### Instructions to follow
Search the data below for the word "channel" and copy each line that holds it.

### Collected data
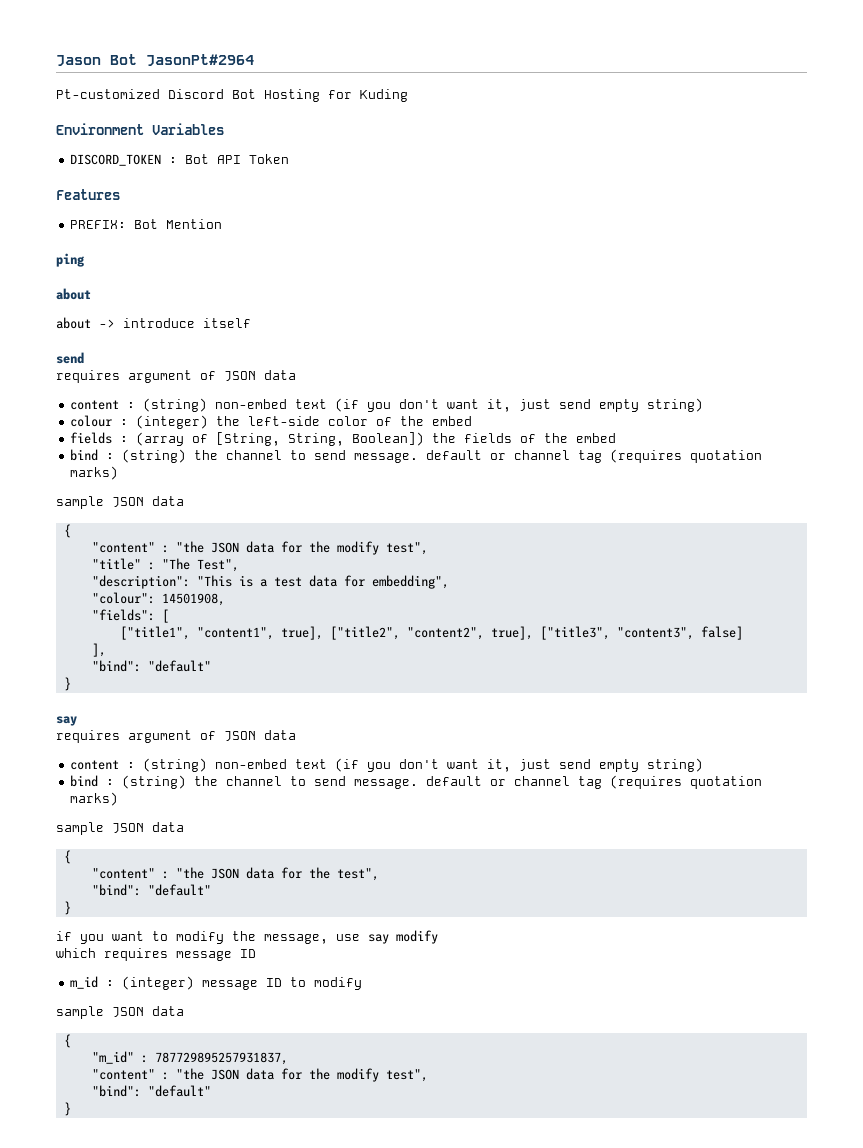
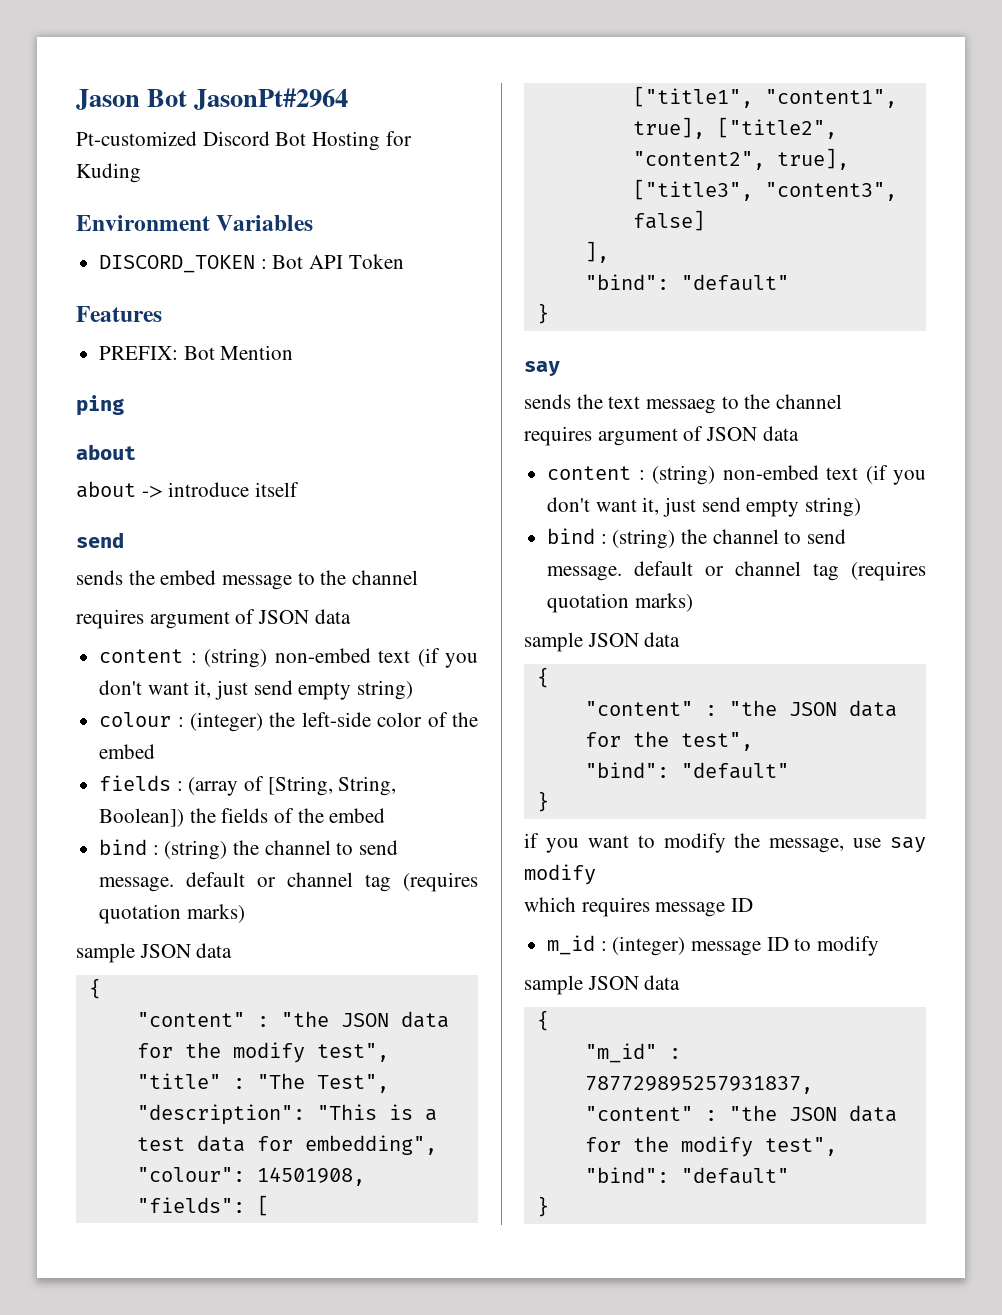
(84, 358) none -> [76,570,419,590] // sends the embed message to the channel
(77, 721) none -> [524,394,843,414] // sends the text messaeg to the channel

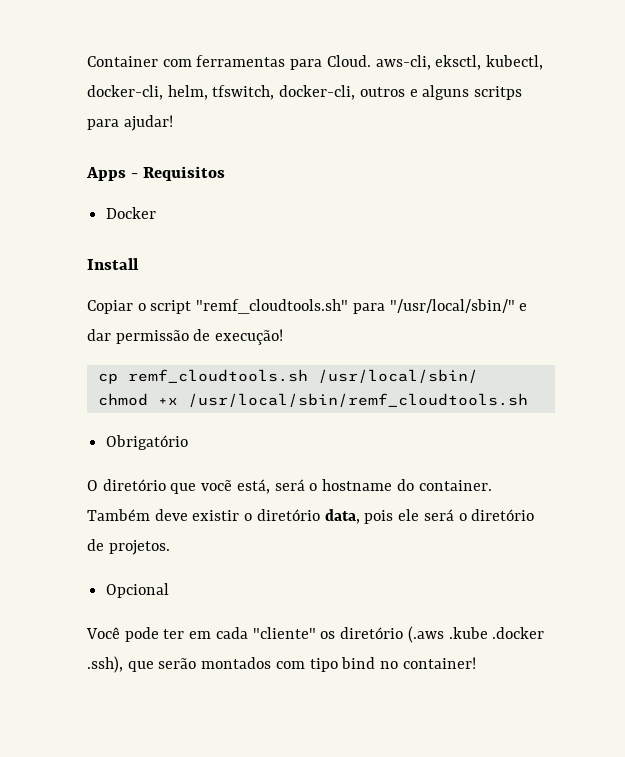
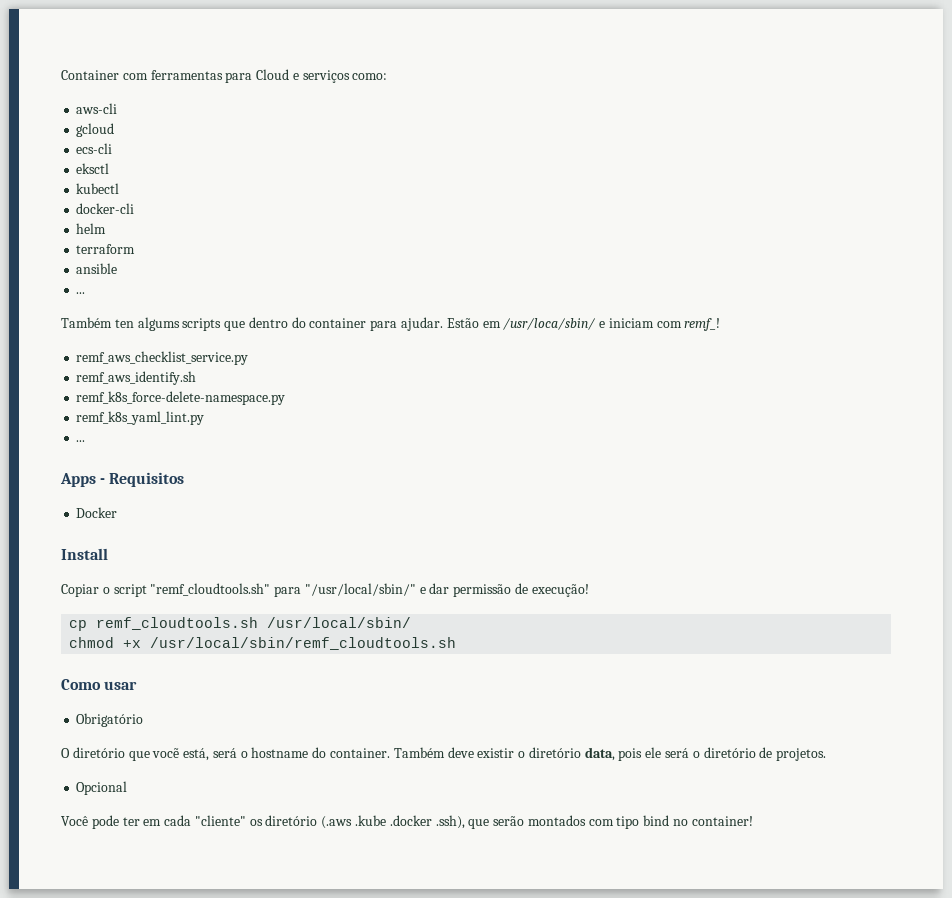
[326,55,544,70] [87,85,523,100] [87,115,173,131] Cloud. aws-cli, eksctl, kubectl, docker-cli, helm, tfswitch, docker-cli, outros e alguns scritps para ajudar! -> [256,69,388,83] [76,103,118,114] [76,123,115,137] [76,143,113,154] [76,163,110,174] [76,183,120,194] [76,203,135,214] [76,223,107,234] [76,244,136,254] [76,263,118,274] [76,292,86,294] [61,317,721,331] [76,351,249,365] [76,371,197,385] [76,391,286,405] [76,411,205,425] [76,440,86,442] Cloud e serviços como: // aws-cli // gcloud // ecs-cli // eksctl // kubectl // docker-cli // helm // terraform // ansible // ... // Também ten algums scripts que dentro do container para ajudar. Estão em /usr/loca/sbin/ e iniciam com remf_! // remf_aws_checklist_service.py // remf_aws_identify.sh // remf_k8s_force-delete-namespace.py // remf_k8s_yaml_lint.py // ...
(528, 400) none -> [61,679,138,690] // Como usar

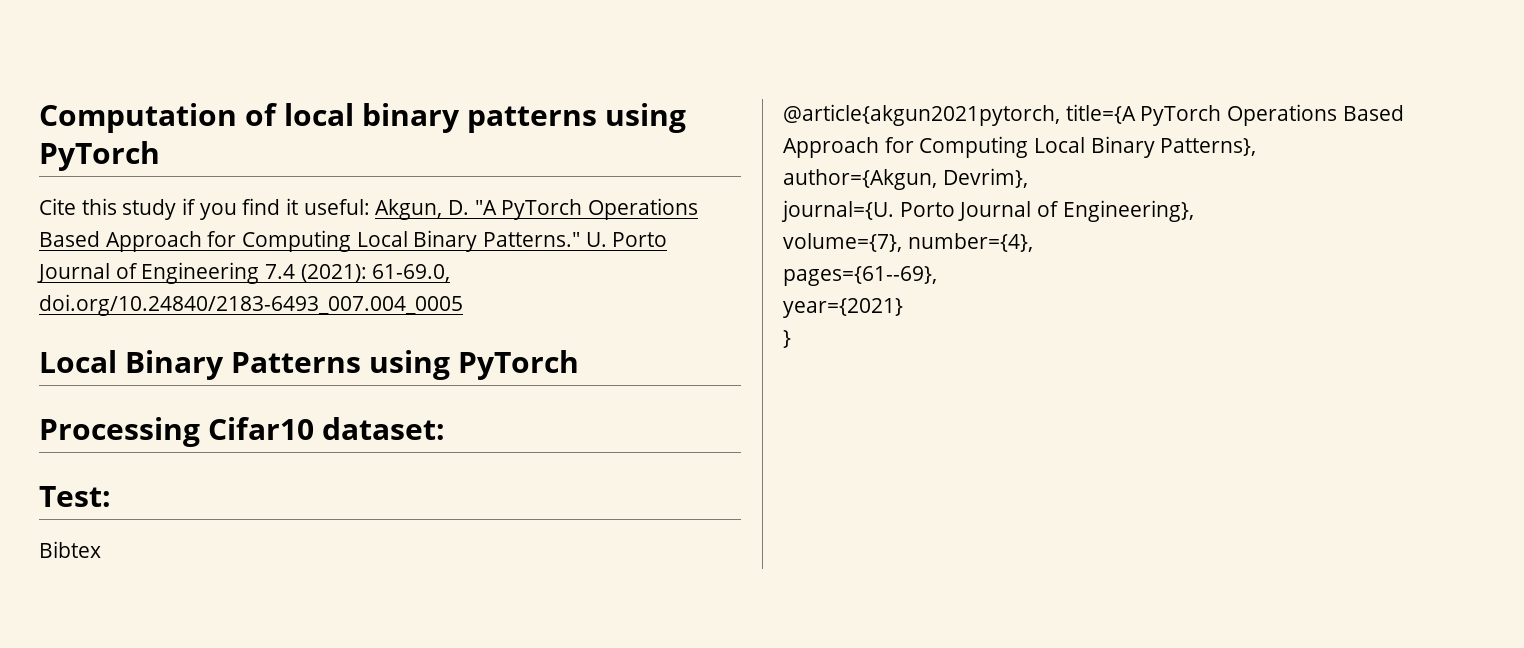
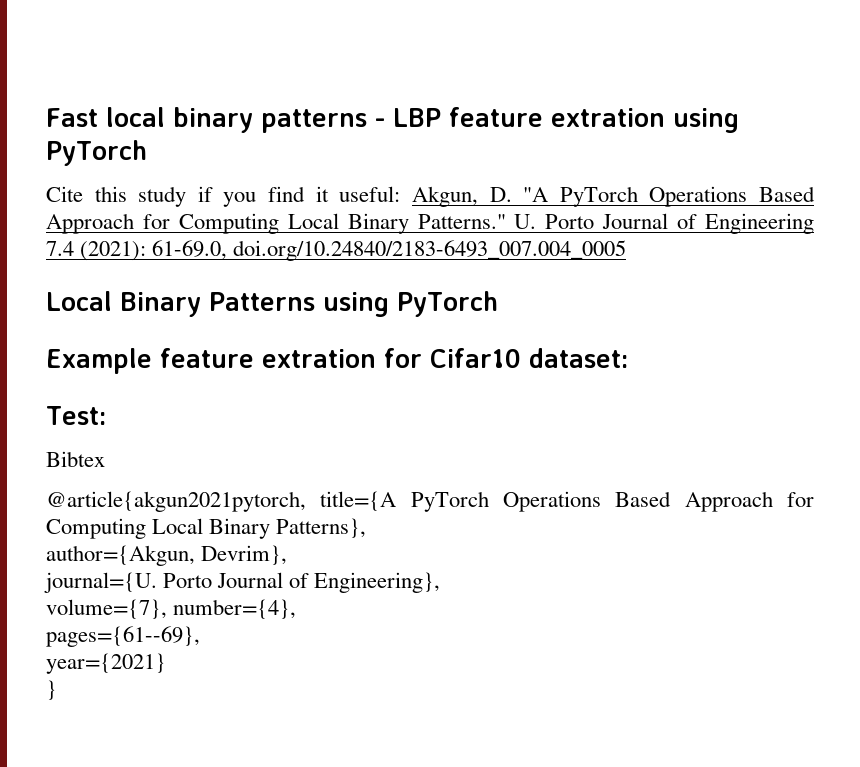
[39,103,277,133] Computation of -> [46,108,98,127] Fast
(597, 119) none -> [374,107,665,127] - LBP feature extration
[39,417,200,447] Processing -> [46,348,422,374] Example feature extration for

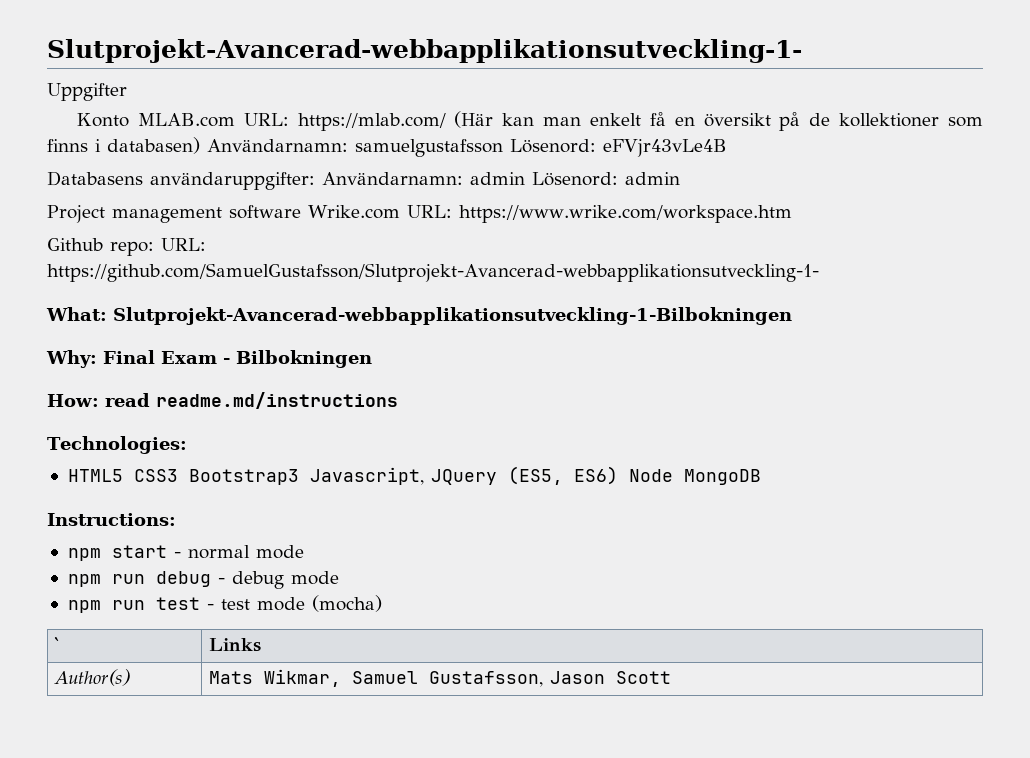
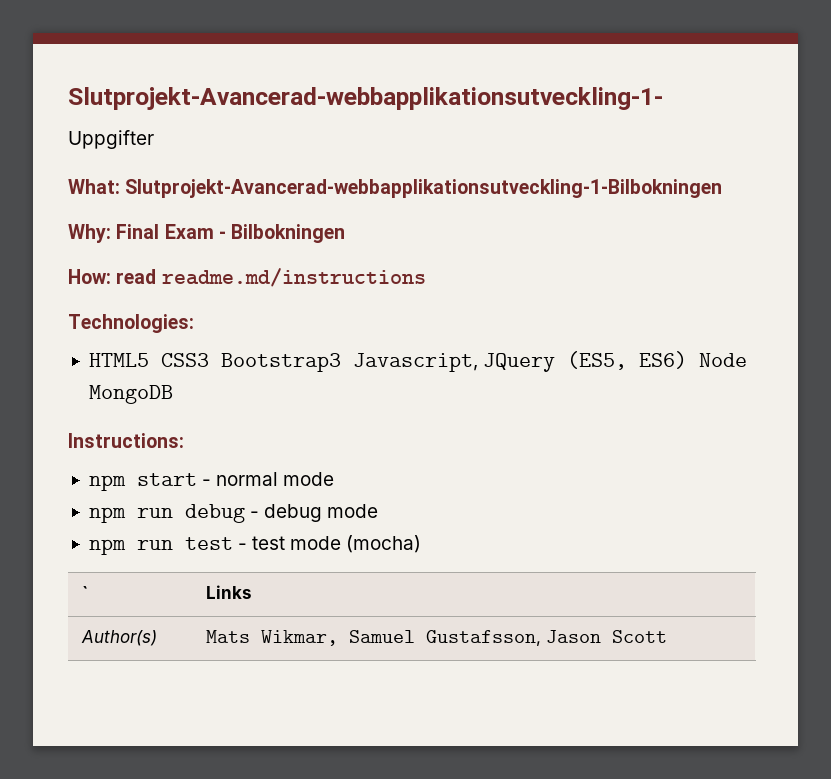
[76,111,983,131] [47,137,727,157] [47,171,680,190] [47,205,792,223] [47,238,206,256] [47,263,819,282] // Konto MLAB.com URL: https://mlab.com/ (Här kan man enkelt få en översikt på de kollektioner som finns i databasen) Användarnamn: samuelgustafsson Lösenord: eFVjr43vLe4B // Databasens användaruppgifter: Användarnamn: admin Lösenord: admin // Project management software Wrike.com URL: https://www.wrike.com/workspace.htm // Github repo: URL: https://github.com/SamuelGustafsson/Slutprojekt-Avancerad-webbapplikationsutveckling-1- -> (154, 139) none

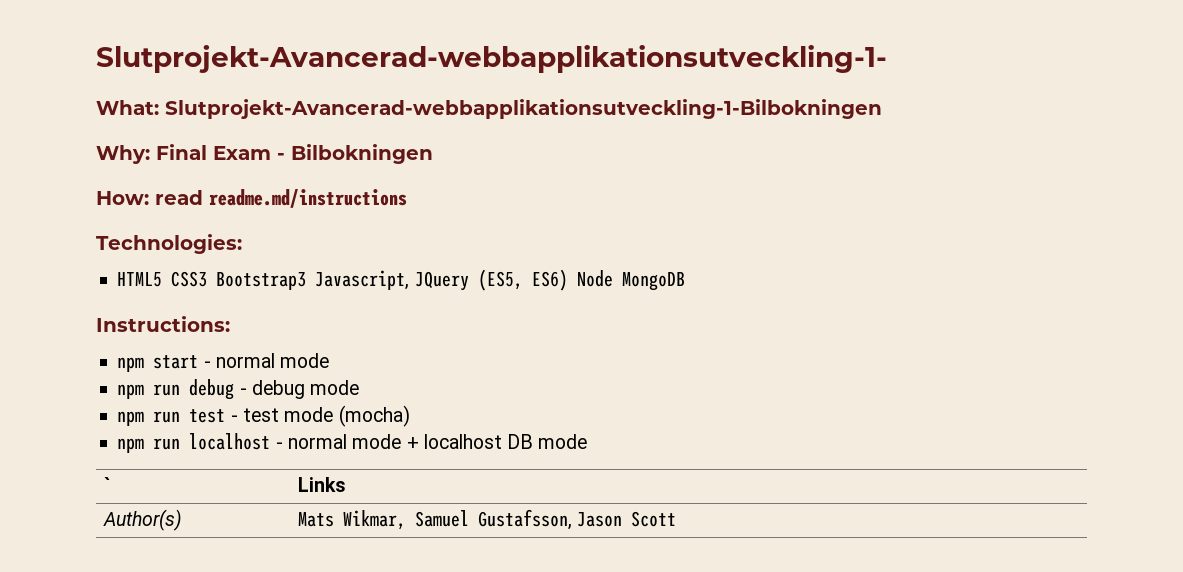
[68,130,154,149] // Uppgifter -> (887, 59) none
(422, 544) none -> [117,433,588,453] // npm run localhost - normal mode + localhost DB mode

### Written answer
(84, 358) none -> [76,570,419,590] // sends the embed message to the channel
(77, 721) none -> [524,394,843,414] // sends the text messaeg to the channel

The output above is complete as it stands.